WORK REQUEST: Filter the data for "Estimated" and copy matching lines.

DATA:
-- Opening Marker --
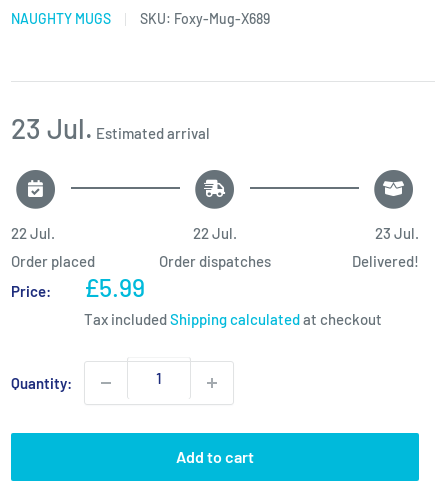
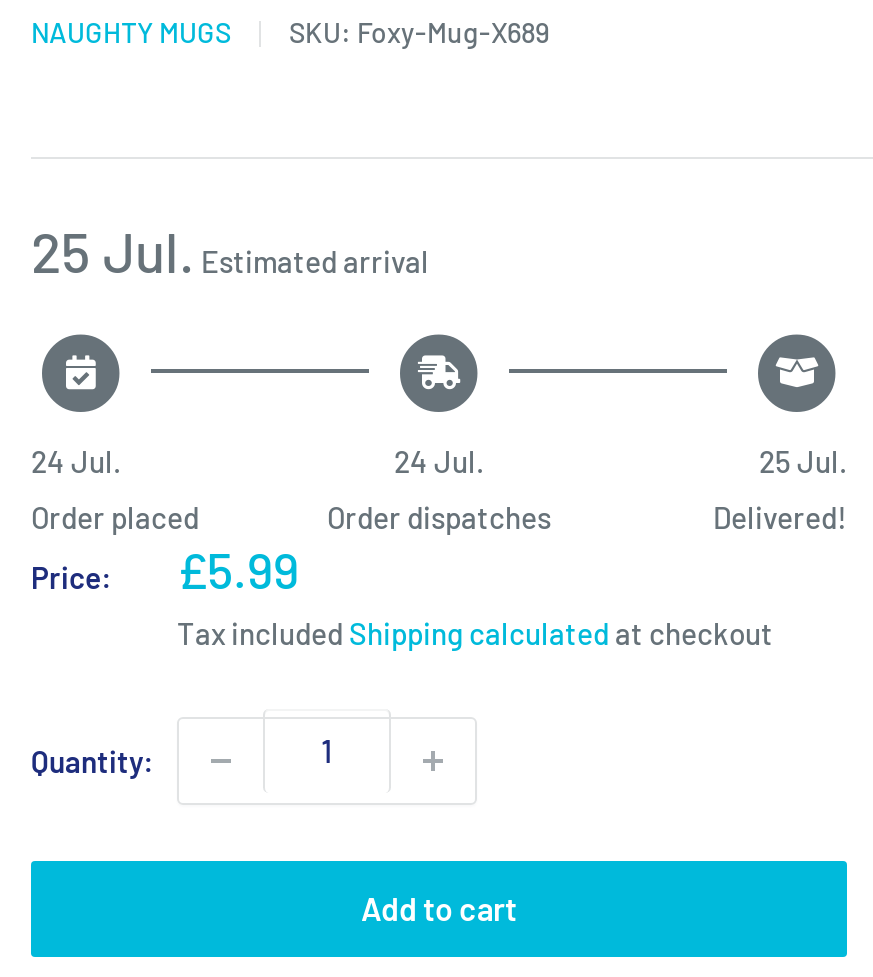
- 23 Jul. Estimated arrival
+ 25 Jul. Estimated arrival

- 22 Jul.
+ 24 Jul.

- 22 Jul.
+ 24 Jul.

- 23 Jul.
+ 25 Jul.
-- Closing Marker --
ANSWER BOX:
- 23 Jul. Estimated arrival
+ 25 Jul. Estimated arrival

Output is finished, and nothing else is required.